### Assignment
Please copy exactly the lines that run from the start of the entries to the line containing "[135,563,344,586] part can", inclusive.

[Version comparison data]
---

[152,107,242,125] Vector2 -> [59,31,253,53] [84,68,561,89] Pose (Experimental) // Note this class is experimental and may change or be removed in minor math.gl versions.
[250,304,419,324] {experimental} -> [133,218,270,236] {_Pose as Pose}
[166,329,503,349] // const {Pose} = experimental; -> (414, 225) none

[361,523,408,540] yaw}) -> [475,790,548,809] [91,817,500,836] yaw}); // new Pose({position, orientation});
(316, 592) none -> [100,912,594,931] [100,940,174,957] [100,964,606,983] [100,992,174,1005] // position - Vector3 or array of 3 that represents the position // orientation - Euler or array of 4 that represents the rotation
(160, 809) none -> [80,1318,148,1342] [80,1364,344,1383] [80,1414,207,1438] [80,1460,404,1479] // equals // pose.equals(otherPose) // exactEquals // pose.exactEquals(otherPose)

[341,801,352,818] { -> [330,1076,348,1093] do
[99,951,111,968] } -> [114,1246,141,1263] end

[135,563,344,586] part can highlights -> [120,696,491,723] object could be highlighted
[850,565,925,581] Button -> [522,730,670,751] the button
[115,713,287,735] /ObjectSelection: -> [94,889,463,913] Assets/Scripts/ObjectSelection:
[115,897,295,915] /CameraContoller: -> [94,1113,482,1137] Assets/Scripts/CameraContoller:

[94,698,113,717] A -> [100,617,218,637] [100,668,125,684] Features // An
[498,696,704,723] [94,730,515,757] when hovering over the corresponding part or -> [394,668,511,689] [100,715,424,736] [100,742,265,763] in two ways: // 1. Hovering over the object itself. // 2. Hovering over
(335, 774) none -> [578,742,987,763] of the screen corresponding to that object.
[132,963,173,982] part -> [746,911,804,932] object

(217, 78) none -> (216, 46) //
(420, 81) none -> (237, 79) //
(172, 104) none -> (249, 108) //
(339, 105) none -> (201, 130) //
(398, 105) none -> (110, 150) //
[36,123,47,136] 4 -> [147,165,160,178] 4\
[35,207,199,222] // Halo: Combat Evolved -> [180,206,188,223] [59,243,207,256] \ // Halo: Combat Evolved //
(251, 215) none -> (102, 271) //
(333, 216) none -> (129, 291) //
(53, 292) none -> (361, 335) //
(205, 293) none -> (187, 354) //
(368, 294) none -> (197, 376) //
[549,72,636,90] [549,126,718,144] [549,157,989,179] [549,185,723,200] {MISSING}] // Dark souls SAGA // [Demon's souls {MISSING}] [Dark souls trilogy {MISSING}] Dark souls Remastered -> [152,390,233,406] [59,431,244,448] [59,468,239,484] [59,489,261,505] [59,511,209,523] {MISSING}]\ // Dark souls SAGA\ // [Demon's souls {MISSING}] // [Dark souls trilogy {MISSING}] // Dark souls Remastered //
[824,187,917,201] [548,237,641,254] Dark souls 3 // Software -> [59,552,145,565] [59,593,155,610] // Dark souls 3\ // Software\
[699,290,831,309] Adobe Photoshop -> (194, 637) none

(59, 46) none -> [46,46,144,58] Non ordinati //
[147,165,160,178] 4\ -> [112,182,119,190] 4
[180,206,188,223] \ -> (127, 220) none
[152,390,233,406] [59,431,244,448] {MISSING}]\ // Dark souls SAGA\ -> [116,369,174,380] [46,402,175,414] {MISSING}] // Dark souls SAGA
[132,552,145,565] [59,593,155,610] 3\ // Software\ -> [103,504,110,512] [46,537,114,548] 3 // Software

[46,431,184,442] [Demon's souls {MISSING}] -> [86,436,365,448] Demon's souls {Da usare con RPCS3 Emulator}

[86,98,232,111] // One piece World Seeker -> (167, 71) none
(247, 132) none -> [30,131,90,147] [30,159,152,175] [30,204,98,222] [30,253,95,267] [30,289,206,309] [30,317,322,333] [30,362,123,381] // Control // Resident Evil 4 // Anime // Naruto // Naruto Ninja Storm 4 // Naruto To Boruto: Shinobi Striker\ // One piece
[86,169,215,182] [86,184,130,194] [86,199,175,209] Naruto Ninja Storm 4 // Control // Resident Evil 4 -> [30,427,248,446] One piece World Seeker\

---

### Solution
[152,107,242,125] Vector2 -> [59,31,253,53] [84,68,561,89] Pose (Experimental) // Note this class is experimental and may change or be removed in minor math.gl versions.
[250,304,419,324] {experimental} -> [133,218,270,236] {_Pose as Pose}
[166,329,503,349] // const {Pose} = experimental; -> (414, 225) none

[361,523,408,540] yaw}) -> [475,790,548,809] [91,817,500,836] yaw}); // new Pose({position, orientation});
(316, 592) none -> [100,912,594,931] [100,940,174,957] [100,964,606,983] [100,992,174,1005] // position - Vector3 or array of 3 that represents the position // orientation - Euler or array of 4 that represents the rotation
(160, 809) none -> [80,1318,148,1342] [80,1364,344,1383] [80,1414,207,1438] [80,1460,404,1479] // equals // pose.equals(otherPose) // exactEquals // pose.exactEquals(otherPose)

[341,801,352,818] { -> [330,1076,348,1093] do
[99,951,111,968] } -> [114,1246,141,1263] end

[135,563,344,586] part can highlights -> [120,696,491,723] object could be highlighted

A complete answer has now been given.